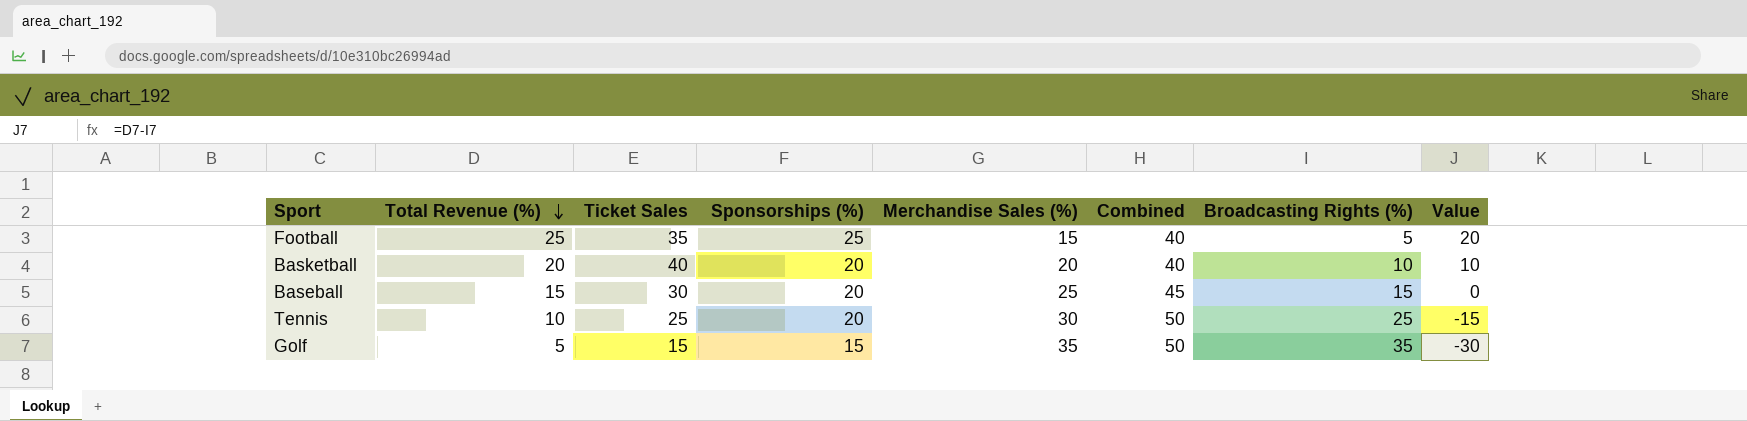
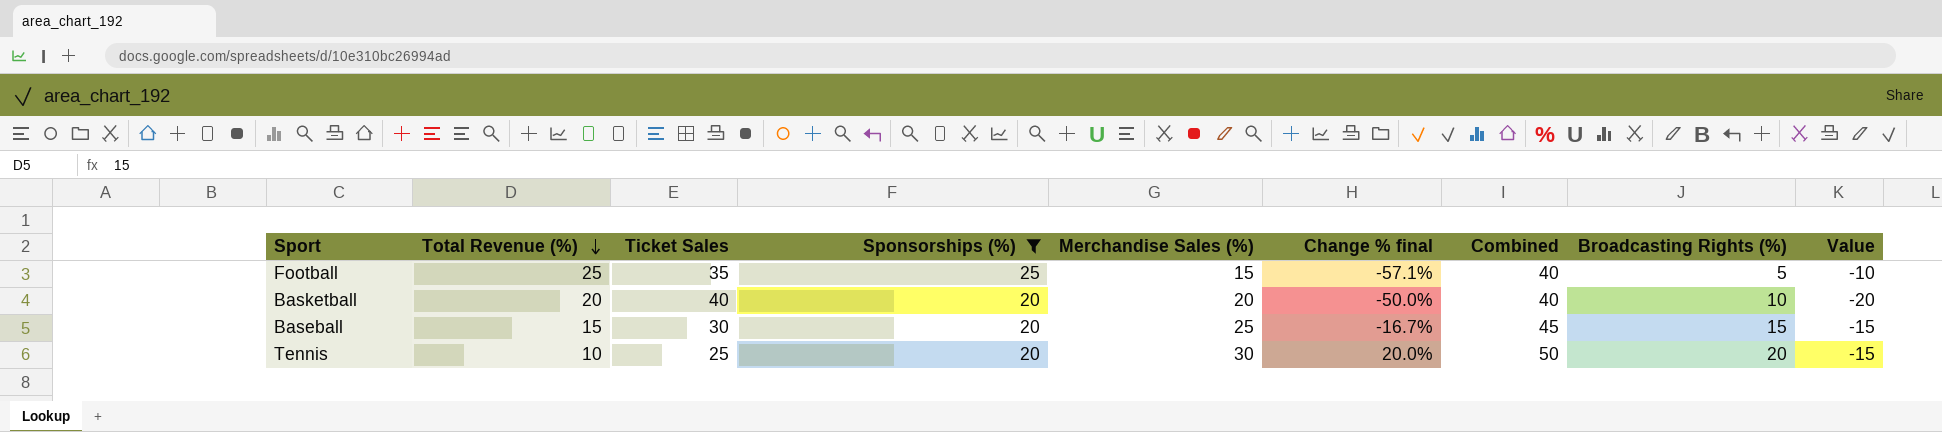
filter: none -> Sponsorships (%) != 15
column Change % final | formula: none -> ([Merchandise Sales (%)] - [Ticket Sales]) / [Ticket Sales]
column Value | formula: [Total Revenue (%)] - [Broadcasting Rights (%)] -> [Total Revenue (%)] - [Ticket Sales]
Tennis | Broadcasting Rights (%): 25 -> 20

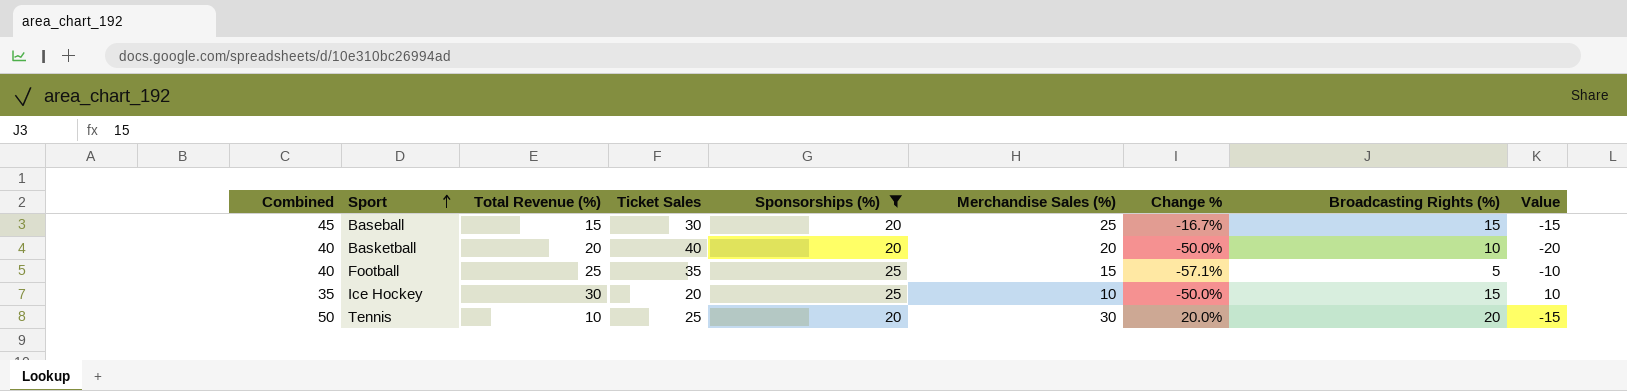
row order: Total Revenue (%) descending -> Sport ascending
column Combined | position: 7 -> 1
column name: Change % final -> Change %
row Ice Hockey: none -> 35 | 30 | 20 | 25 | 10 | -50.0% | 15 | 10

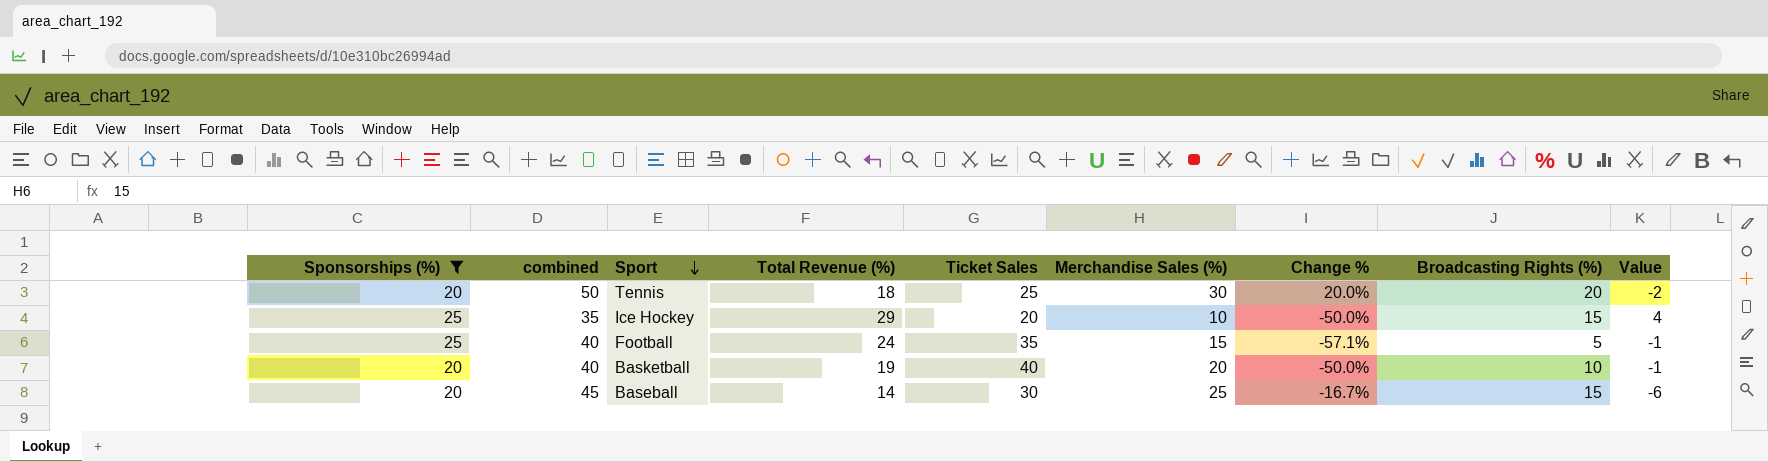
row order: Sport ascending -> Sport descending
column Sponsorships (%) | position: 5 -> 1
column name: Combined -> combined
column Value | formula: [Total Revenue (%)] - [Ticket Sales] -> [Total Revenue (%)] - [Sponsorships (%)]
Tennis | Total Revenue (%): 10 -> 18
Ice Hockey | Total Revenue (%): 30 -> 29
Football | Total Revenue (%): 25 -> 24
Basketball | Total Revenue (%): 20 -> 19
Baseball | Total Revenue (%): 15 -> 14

Task description:
Only the lines from the one with "column Change %" through the final line of the data should be written out, exactly and including both ends. Skip the pictures.

Result:
column Change % final | formula: none -> ([Merchandise Sales (%)] - [Ticket Sales]) / [Ticket Sales]
column Value | formula: [Total Revenue (%)] - [Broadcasting Rights (%)] -> [Total Revenue (%)] - [Ticket Sales]
Tennis | Broadcasting Rights (%): 25 -> 20

row order: Total Revenue (%) descending -> Sport ascending
column Combined | position: 7 -> 1
column name: Change % final -> Change %
row Ice Hockey: none -> 35 | 30 | 20 | 25 | 10 | -50.0% | 15 | 10

row order: Sport ascending -> Sport descending
column Sponsorships (%) | position: 5 -> 1
column name: Combined -> combined
column Value | formula: [Total Revenue (%)] - [Ticket Sales] -> [Total Revenue (%)] - [Sponsorships (%)]
Tennis | Total Revenue (%): 10 -> 18
Ice Hockey | Total Revenue (%): 30 -> 29
Football | Total Revenue (%): 25 -> 24
Basketball | Total Revenue (%): 20 -> 19
Baseball | Total Revenue (%): 15 -> 14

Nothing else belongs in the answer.